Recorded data
====
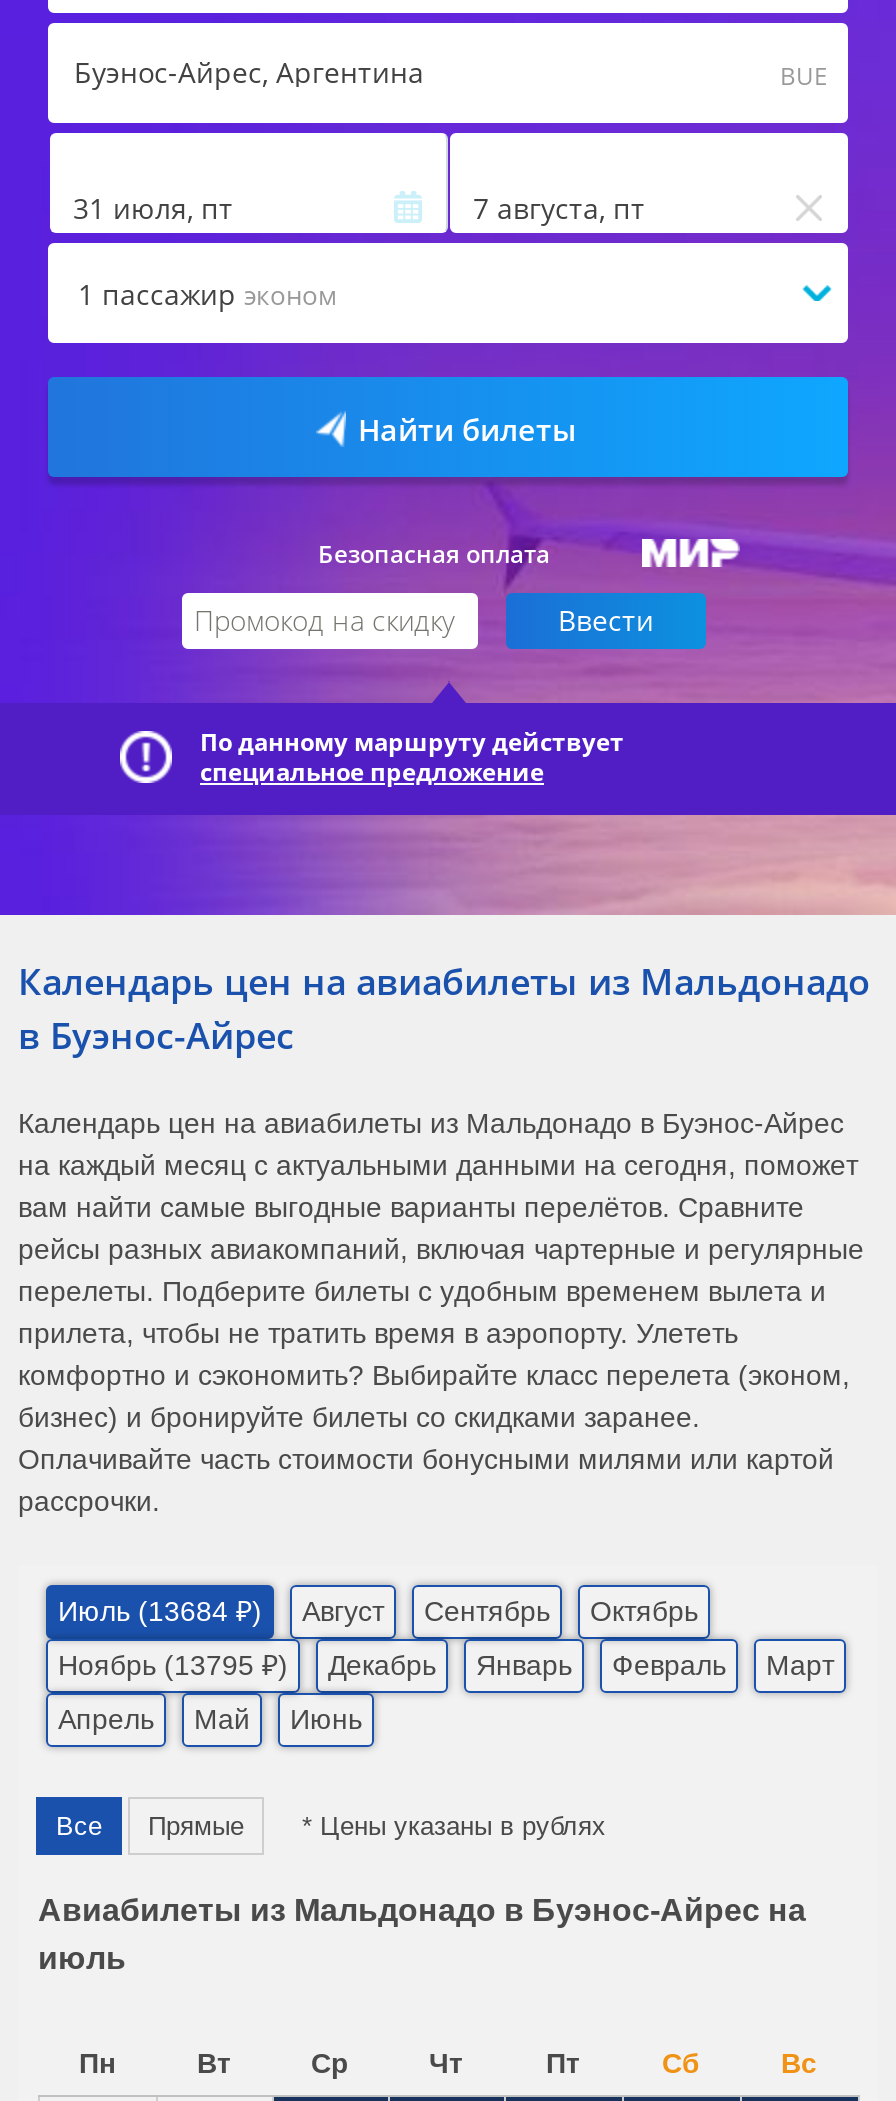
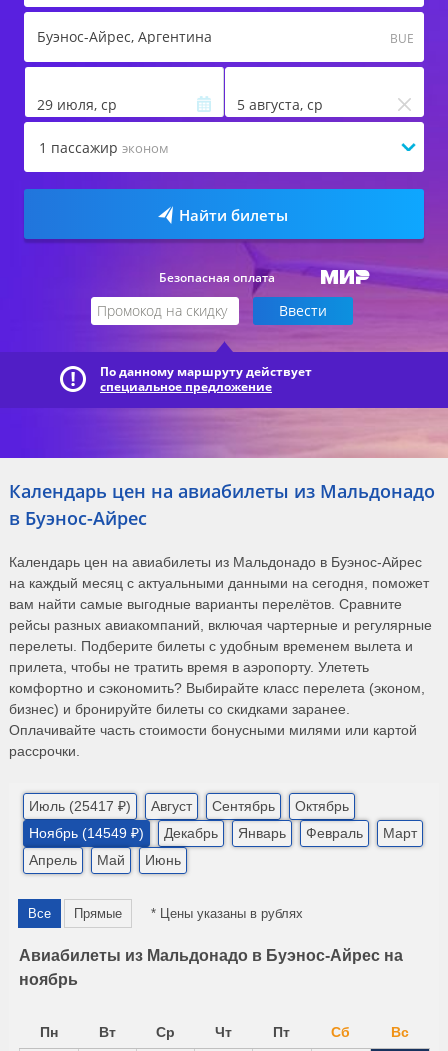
[73,189,233,227] 31 июля, пт -> [36,95,116,114] 29 июля, ср
[473,189,645,227] 7 августа, пт -> [236,95,322,114] 5 августа, ср
[58,1595,698,1627] Июль (13684 ₽) Август Сентябрь Октябрь -> [29,798,349,814] Июль (25417 ₽) Август Сентябрь Октябрь
[58,1649,834,1681] Ноябрь (13795 ₽) Декабрь Январь Февраль Март -> [29,825,417,841] Ноябрь (14549 ₽) Декабрь Январь Февраль Март
[38,1941,126,1975] июль -> [19,971,78,988] ноябрь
====
[Assigned task]: Output exactly the lines between the one containing "[473,189,645,227] 7 августа, пт" and the final line above, both inclusive.

[Response to this task]:
[473,189,645,227] 7 августа, пт -> [236,95,322,114] 5 августа, ср
[58,1595,698,1627] Июль (13684 ₽) Август Сентябрь Октябрь -> [29,798,349,814] Июль (25417 ₽) Август Сентябрь Октябрь
[58,1649,834,1681] Ноябрь (13795 ₽) Декабрь Январь Февраль Март -> [29,825,417,841] Ноябрь (14549 ₽) Декабрь Январь Февраль Март
[38,1941,126,1975] июль -> [19,971,78,988] ноябрь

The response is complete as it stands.